In questo ruolo poté esaltare le sue doti tecniche e la sua visione di gioco, diventando a sua volta il rifinitore per altri due fenomeni bianconeri di quegli anni, Omar Sivori e John Charles, a formare quello che è passato alla storia come il Trio Magico, in cui si esaltavano la fantasia dell’argentino, la potenza del gallese, la sapienza tattica dell’italiano, in contrapposizione e succedendo all’altro trio storico dell’epoca, il Gre-No-Li milanista formato da Gunnar Gren, Gunnar Nordhal e Nils Liedholm.

Per la Juventus e per Boniperti furono anni di successi, con cinque scudetti e due coppe Italia, poi, al termine della stagione 1960/61, dopo la conquista del titolo, Boniperti diede l’addio al calcio giocato. Come spesso capitato a grandi giocatori in quel periodo, in Nazionale non ebbe eguali successi, dopo Superga gli azzurri vissero un periodo di transizione che coincise con quel vuoto generazionale, partecipò a due mondiali (1950, 1954), ma senza alcuna gloria. Gloria che avrebbe invece continuato a mietere una volta messi i panni di dirigente, dimostrando quella furbizia contadina di cui abbiamo accennato all’inizio, evidente retaggio di famiglia, e per lui e la Juventus furono nuovi, e anche più cospicui successi.

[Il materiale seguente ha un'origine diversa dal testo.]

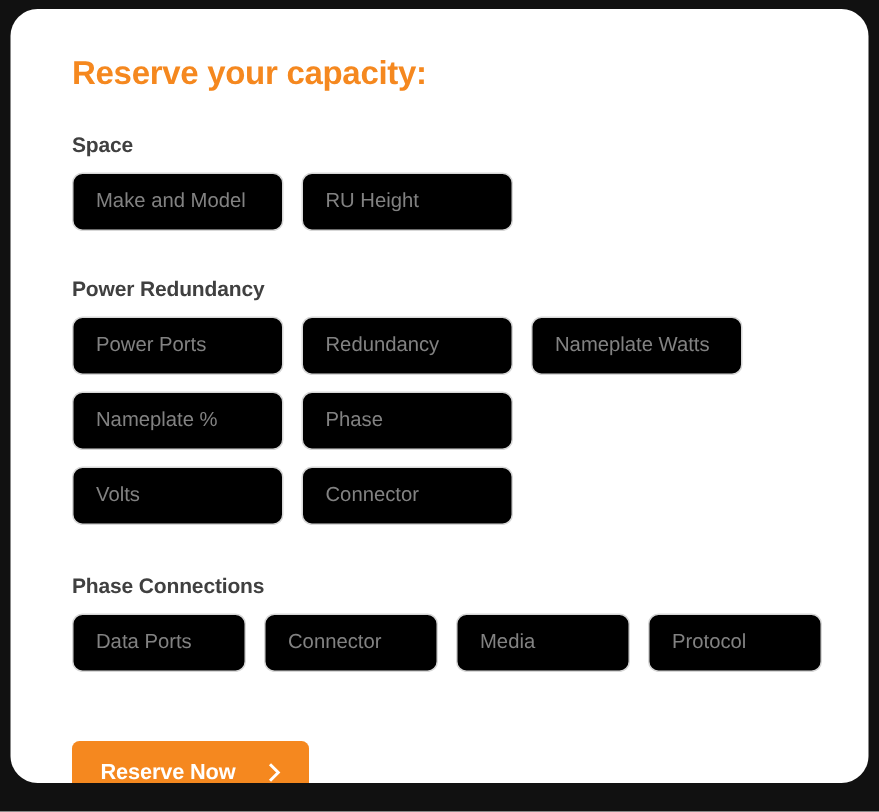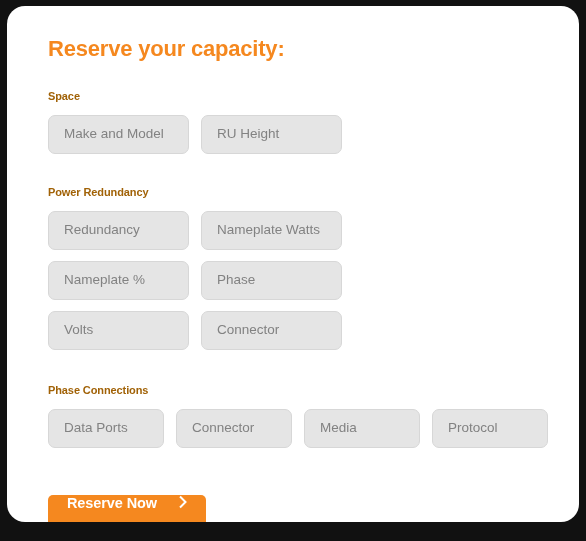"Space" .section-heading { color: #a16207 -> #404040; font-size: 11px -> 14px }
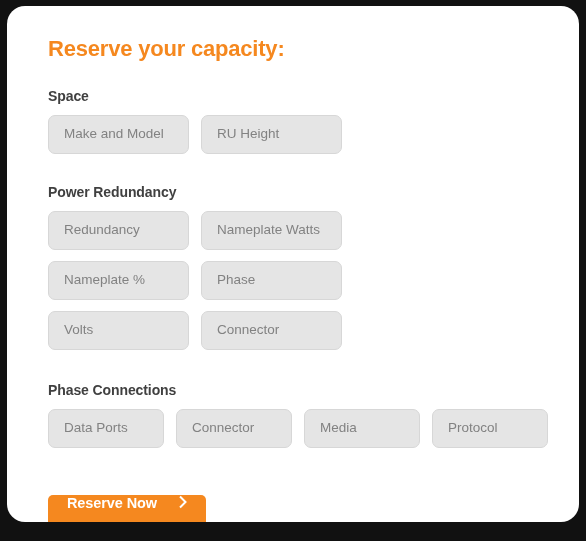"Make and Model" .field { background: #e5e5e5 -> #000000 }
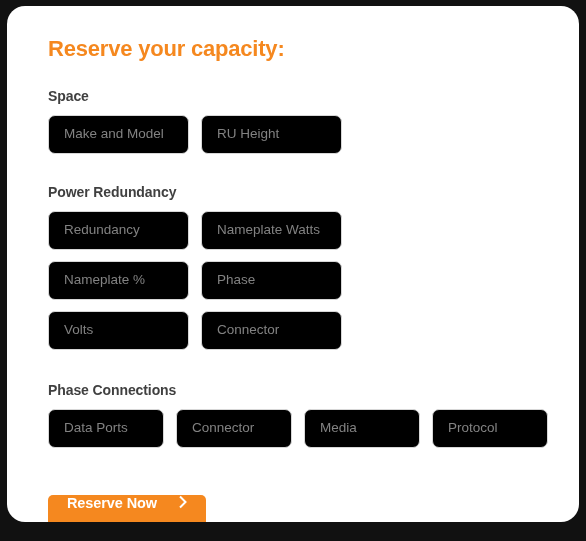"Power Ports" input.field { html: none -> <input> }
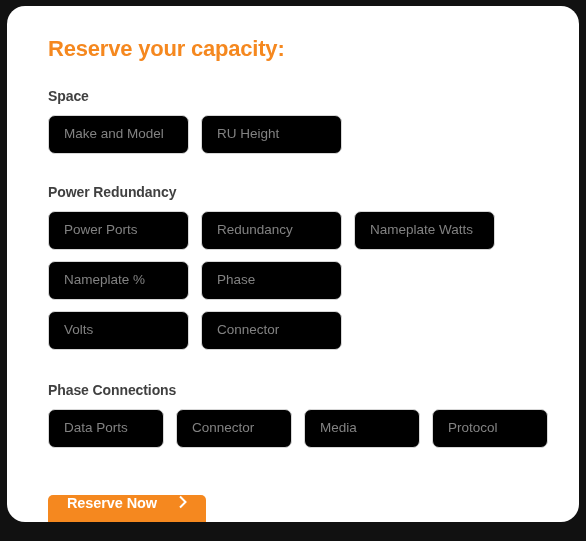"Reserve Now" #reserve-button { align-items: flex-start -> center }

Diventato presidente bianconero nel 1971, Boniperti contribuì con la sua gestione a costruire una delle Juventus più forti di tutti i tempi, portando in prima squadra talenti del vivaio come Roberto Bettega e Beppe Furino, e prendendo assi quali Dino Zoff, Marco Tradelli, Gaetano Scirea, Claudio Gentile, riprendendo Paolo Rossi che pure dal vivaio bianconero era uscito. Tutto questo portò alla corte della famiglia Agnelli nove scudetti, due coppe Italia, ma soprattutto l’affermazione a livello internazionale con la conquista di tutte le coppe del tempo, con Giovanni Trapattoni quale allenatore, altra sua felice intuizione, e, possiamo dire, la forza di questa squadra è dimostrata dal fatto che, in pratica, sarebbe diventata campione del mondo nel 1982 con la maglia dell’Italia di Enzo Bearzot.

Ritiratosi definitivamente negli anni Novanta, quando il calcio è diventato, anche nella contrattazione con i calciatori, una struttura industrializzata in cui non si ritrovava più, Boniperti è rimasto presidente onorario della Juventus fino all’ultimo, juventino dentro, perfetta incarnazione che “alla Juventus vincere non è importante, è la sola cosa che conta”.